[Dataset excerpts]
Segment Open

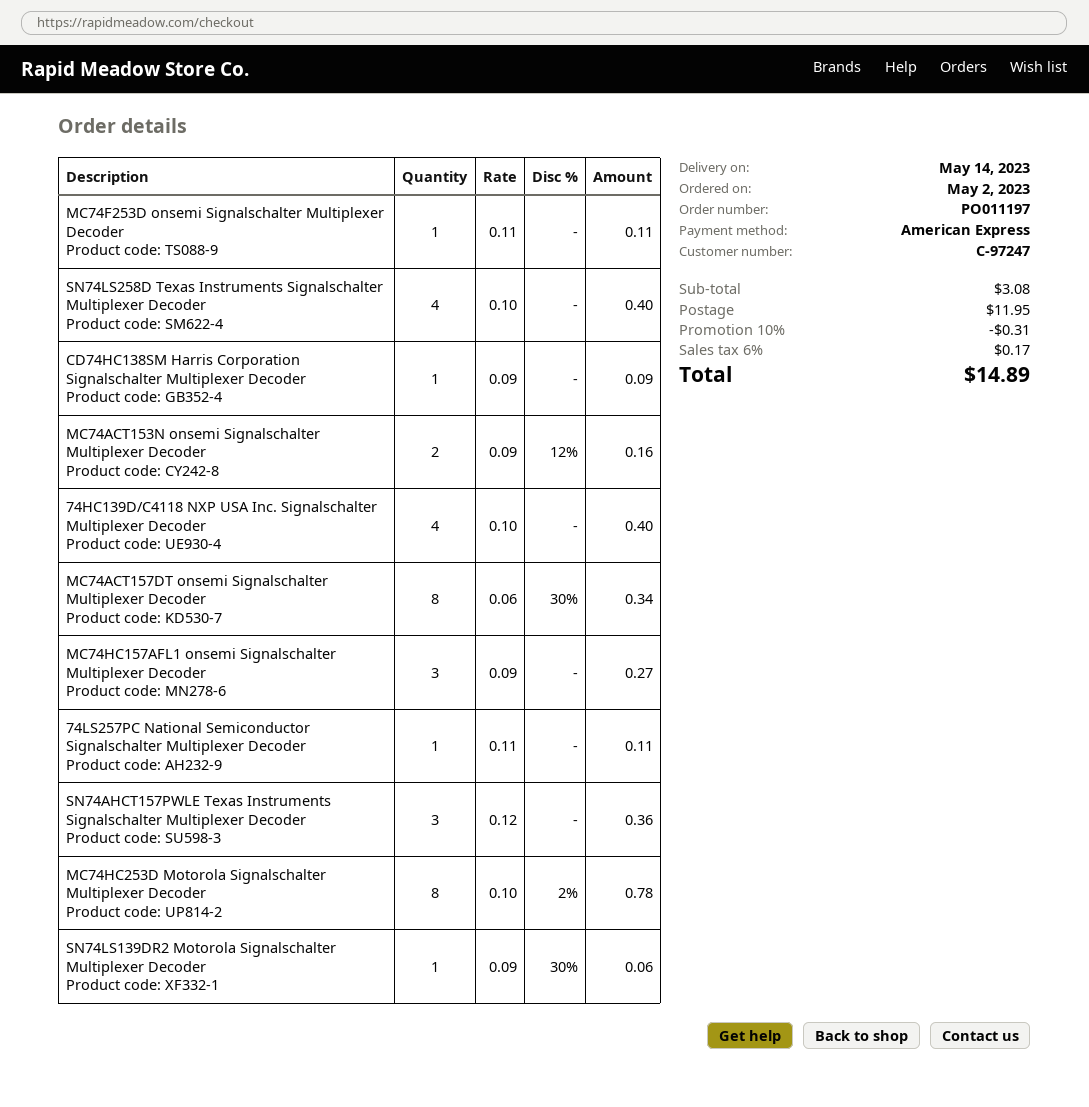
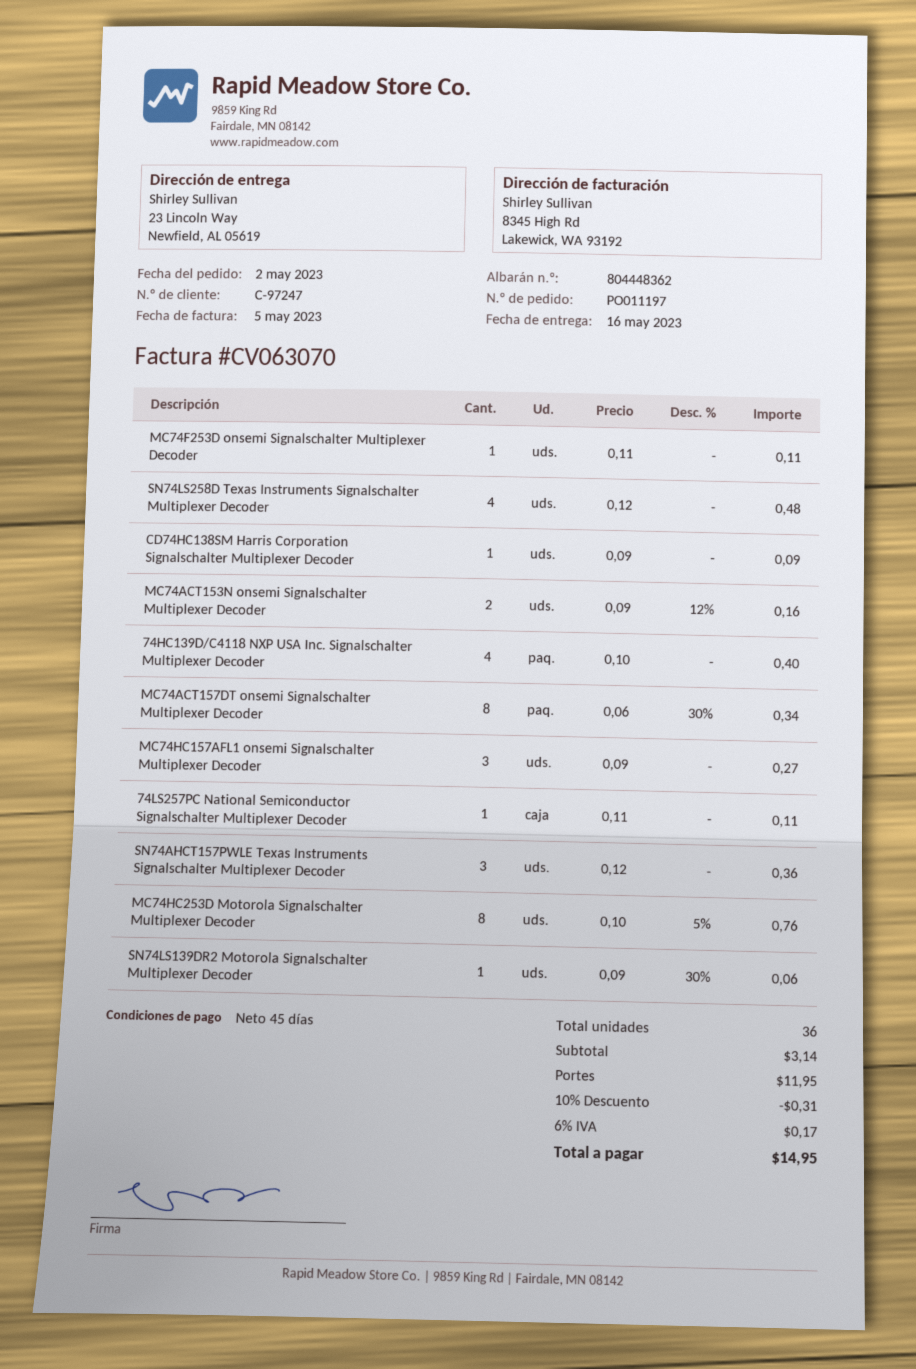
delivery date: 2023-05-14 -> 2023-05-16
SN74LS258D Texas Instruments Signalschalter Multiplexer Decoder: 4 x 0.10 = 0.40 -> 4 x 0.12 = 0.48
MC74HC253D Motorola Signalschalter Multiplexer Decoder: 8 x 0.10 - 2% = 0.78 -> 8 x 0.10 - 5% = 0.76
subtotal: 3.08 -> 3.14
total: 14.89 -> 14.95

Segment Closed

# EXERCISE BRIEF
Repeat all of the entries word for word, but omit the pictures.

# RESULT
delivery date: 2023-05-14 -> 2023-05-16
SN74LS258D Texas Instruments Signalschalter Multiplexer Decoder: 4 x 0.10 = 0.40 -> 4 x 0.12 = 0.48
MC74HC253D Motorola Signalschalter Multiplexer Decoder: 8 x 0.10 - 2% = 0.78 -> 8 x 0.10 - 5% = 0.76
subtotal: 3.08 -> 3.14
total: 14.89 -> 14.95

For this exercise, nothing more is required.